*Study material:*
______
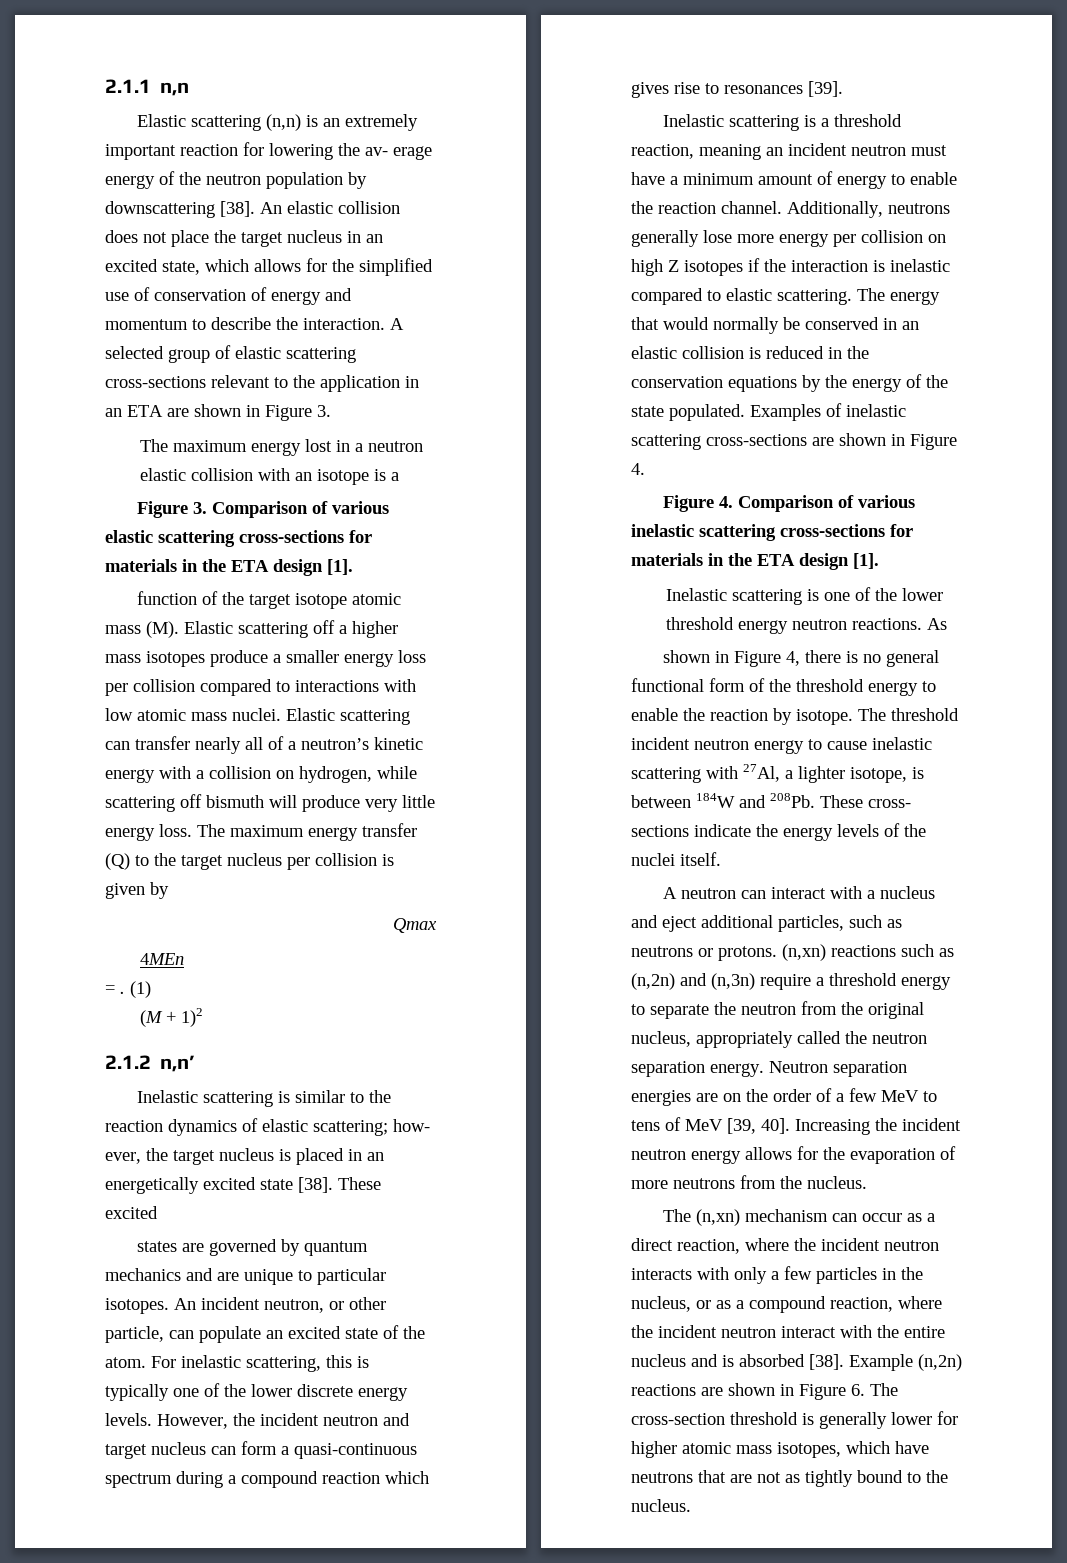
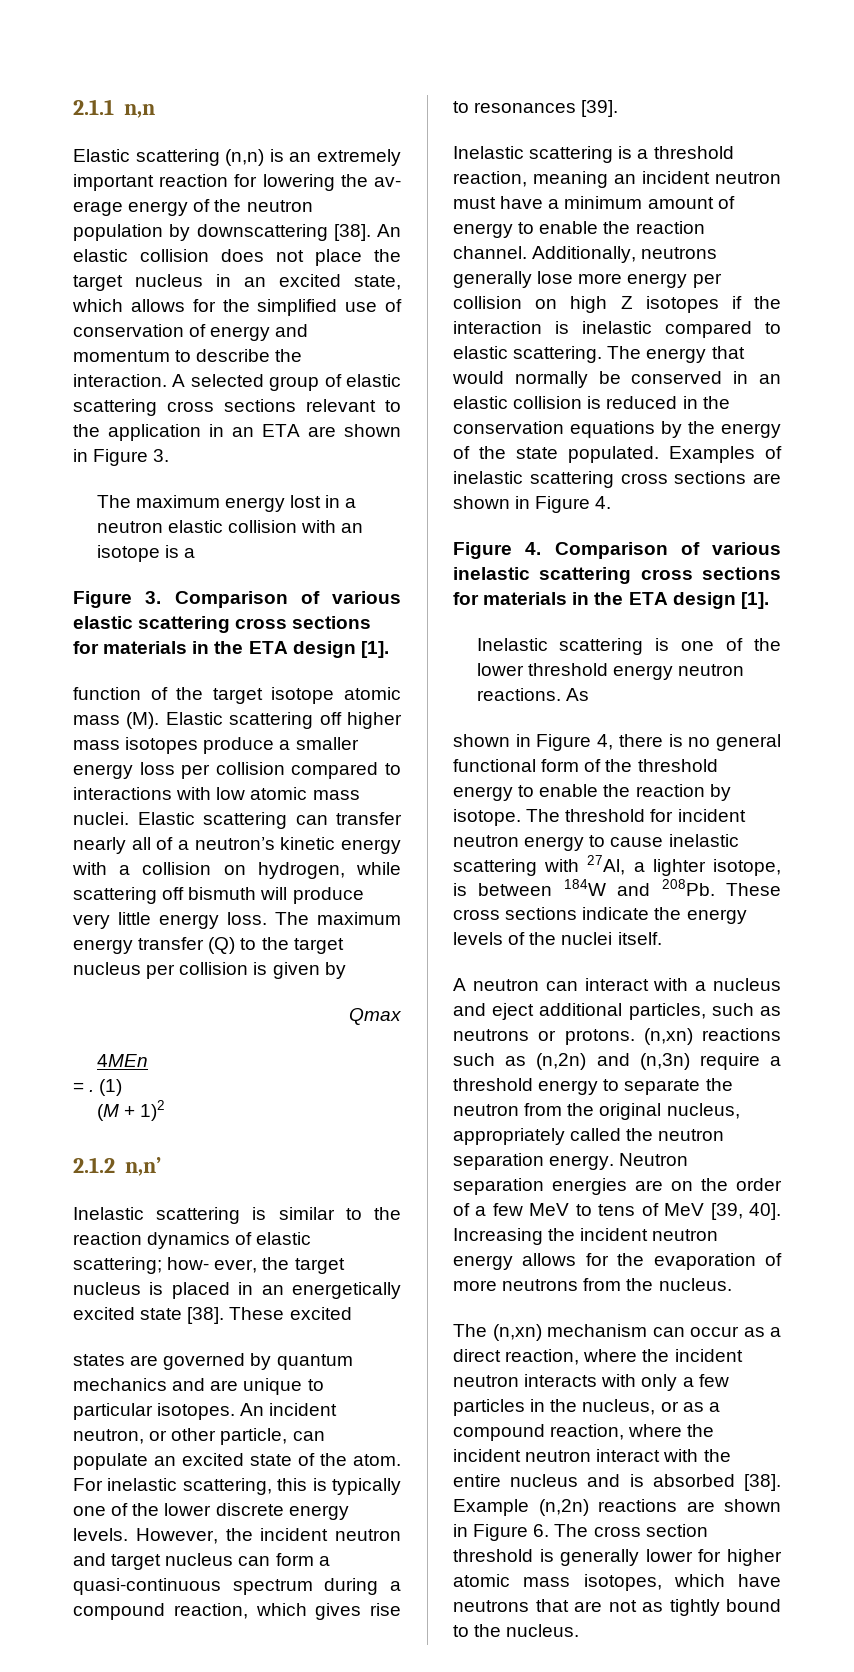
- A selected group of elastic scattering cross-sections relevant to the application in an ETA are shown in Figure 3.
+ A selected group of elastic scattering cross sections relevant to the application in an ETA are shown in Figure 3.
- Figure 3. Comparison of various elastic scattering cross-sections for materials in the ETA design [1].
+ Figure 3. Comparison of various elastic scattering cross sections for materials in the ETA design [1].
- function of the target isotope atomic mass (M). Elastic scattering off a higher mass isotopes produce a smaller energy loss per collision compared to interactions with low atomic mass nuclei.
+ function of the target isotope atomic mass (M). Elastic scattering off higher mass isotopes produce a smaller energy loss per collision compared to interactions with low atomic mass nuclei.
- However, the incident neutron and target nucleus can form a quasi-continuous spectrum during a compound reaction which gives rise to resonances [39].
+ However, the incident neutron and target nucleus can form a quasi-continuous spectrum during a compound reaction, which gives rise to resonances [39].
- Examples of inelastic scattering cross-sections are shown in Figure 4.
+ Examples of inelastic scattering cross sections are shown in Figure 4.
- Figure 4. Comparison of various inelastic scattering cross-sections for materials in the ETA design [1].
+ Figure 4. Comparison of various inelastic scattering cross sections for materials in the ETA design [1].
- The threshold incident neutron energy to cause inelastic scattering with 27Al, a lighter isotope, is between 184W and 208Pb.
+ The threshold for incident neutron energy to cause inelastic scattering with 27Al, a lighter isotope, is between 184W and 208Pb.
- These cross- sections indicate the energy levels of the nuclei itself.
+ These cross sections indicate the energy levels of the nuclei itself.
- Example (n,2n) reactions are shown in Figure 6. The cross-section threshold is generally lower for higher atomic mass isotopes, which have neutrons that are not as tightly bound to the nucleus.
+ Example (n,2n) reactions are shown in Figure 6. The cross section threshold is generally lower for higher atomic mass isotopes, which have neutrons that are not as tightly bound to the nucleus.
______
*What to do:*
Each line of the entries above that contains "nucleus" is to be copied.

*Result of the exercise:*
- However, the incident neutron and target nucleus can form a quasi-continuous spectrum during a compound reaction which gives rise to resonances [39].
+ However, the incident neutron and target nucleus can form a quasi-continuous spectrum during a compound reaction, which gives rise to resonances [39].
- Example (n,2n) reactions are shown in Figure 6. The cross-section threshold is generally lower for higher atomic mass isotopes, which have neutrons that are not as tightly bound to the nucleus.
+ Example (n,2n) reactions are shown in Figure 6. The cross section threshold is generally lower for higher atomic mass isotopes, which have neutrons that are not as tightly bound to the nucleus.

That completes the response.